Bang EP

Chicago quintet Empires explained the series of singles that now comprise this EP as choosing quality over quantity. They almost inexplicably chose not to saddle these five songs with a half-dozen filler tracks and label it an album, as just about any other hungry young band might've. Of course, Empires are smarter than that, and guitarist Tom Conrad's already tasted success as a member of the Academy Is… during their Almost Here album cycle. They've set about doing this right. It's a sentiment reinforced by these sterling alt-pop tracks boasting delicious symmetry of texture and tension. Though at heart a polished melodic-rock act poised for broad appeal, there's a touch of bristle in their swelling and crashing guitars. Informed by the sweeping anthemic post-punk shimmer of acts such as British Sea Power and Keane, they're nonetheless much less romantic and melancholy-inclined, pursuing a more propulsive course.

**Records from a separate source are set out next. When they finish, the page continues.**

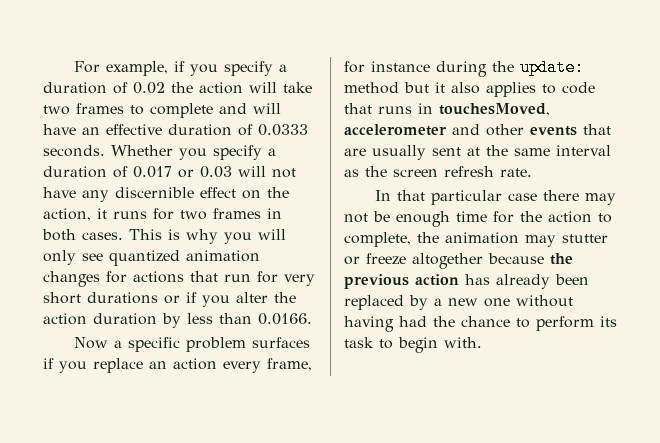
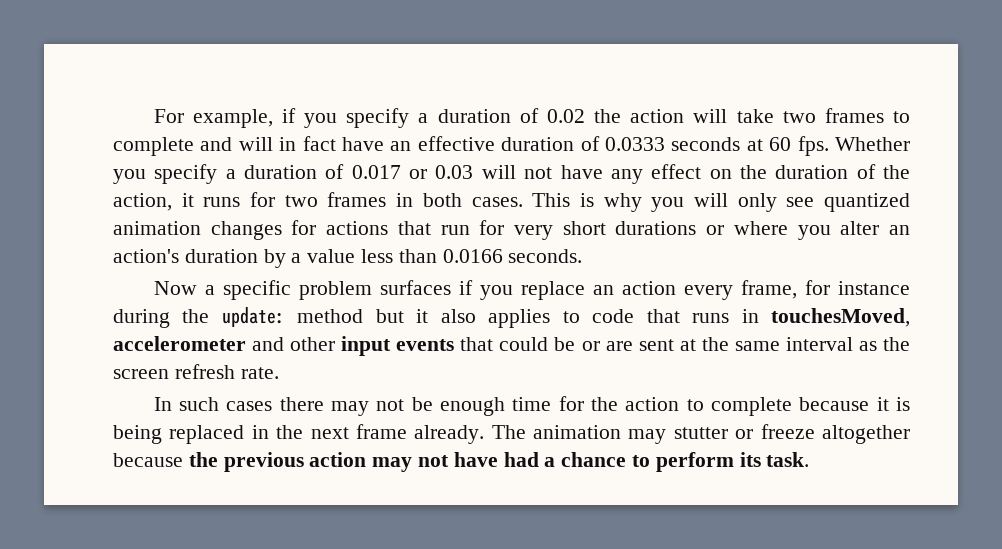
(281, 108) none -> [279,136,336,151] in fact
[43,145,105,157] seconds. -> [671,136,829,156] seconds at 60 fps.
[115,187,194,198] discernible -> (643, 176) none
(289, 192) none -> [775,164,911,179] duration of the
[186,292,197,303] if -> [733,221,788,235] where
[274,292,296,303] [43,313,312,328] the action duration by less than 0.0166. -> [888,225,910,235] [113,249,583,268] an action's duration by a value less than 0.0166 seconds.
(524, 130) none -> [341,336,392,356] input
[344,145,426,160] are usually -> [499,337,633,351] could be or are
[396,190,537,205] that particular case -> [178,397,273,411] such cases
[344,232,439,247] complete, the -> [710,397,910,416] [113,424,526,444] complete because it is being replaced in the next frame already. The
[465,274,589,289] [344,295,573,310] [344,316,617,332] [344,337,482,353] has already been replaced by a new one without having had the chance to perform its task to begin with. -> [372,452,810,472] may not have had a chance to perform its task.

Nowhere is this more apparent than on the showstopping title track, which distinguishes itself with its energy and allure. Clocking at three-and-a-half minutes, it leaves you wanting more of its hard chiming strut. Guitars slash and build into a storm circling singer Sean Van Vleet's sleek urbane croon, which may rise in anguish as he claims, "I'm trying to touch you, baby," but not so much so as to muss his coif. He conveys a cool within the swirling guitars and pulsing keyboards, even as he lasciviously threatens to "bang up my heart against your love." The entire track has the breathless impetuous aura of unrequited lust. The combination of atmospheric clouds and guitar showers is nigh irresistible, particularly with Van Vleet's polished delivery.

The other tracks aren't as taut or vibrant, but will wend their way into your confidences. The chiming "Damn Things Over" attempts to "stand at the top of our love," luxuriating in a particularly pretty break supported by watercolor washes of synth and somnambulant ringing guitars. "Strangers" and "Intruder" seem like a conscious pairing presenting polarized perspectives on prospective romantic entanglement witnessed through the metaphor of vigilance versus receptivity. "Strangers" tries to cut through the pretense ("To hell with all your fame and the reasons why you came/Are you with me?") as guitars nestle round in glimmering garlands. "Intruder" rides a strong backbeat like a train out of town, striking an almost power-pop pose with its "ooh-ing" backing vocals, as Van Vleet express romantic ambivalence, and warns his lover in the chorus, "I don't want to find you in my home."

Compared to what's come before it, "I Know You Know" is a bit anticlimactic, but that's really an outgrowth of the strength of the prior four songs. It's simply not as crisp and driven as its predecessors, but perhaps the slightly gentler pace makes it a fitting closer. Regardless, the 20 minutes Empires deliver onBANG makes a strong case that given the current music landscape, bands would be best off releasing EPs of their best songs while the material's still fresh rather than waiting more than a year trying to assemble a dozen good songs, or filling out the second half of an album with lesser material.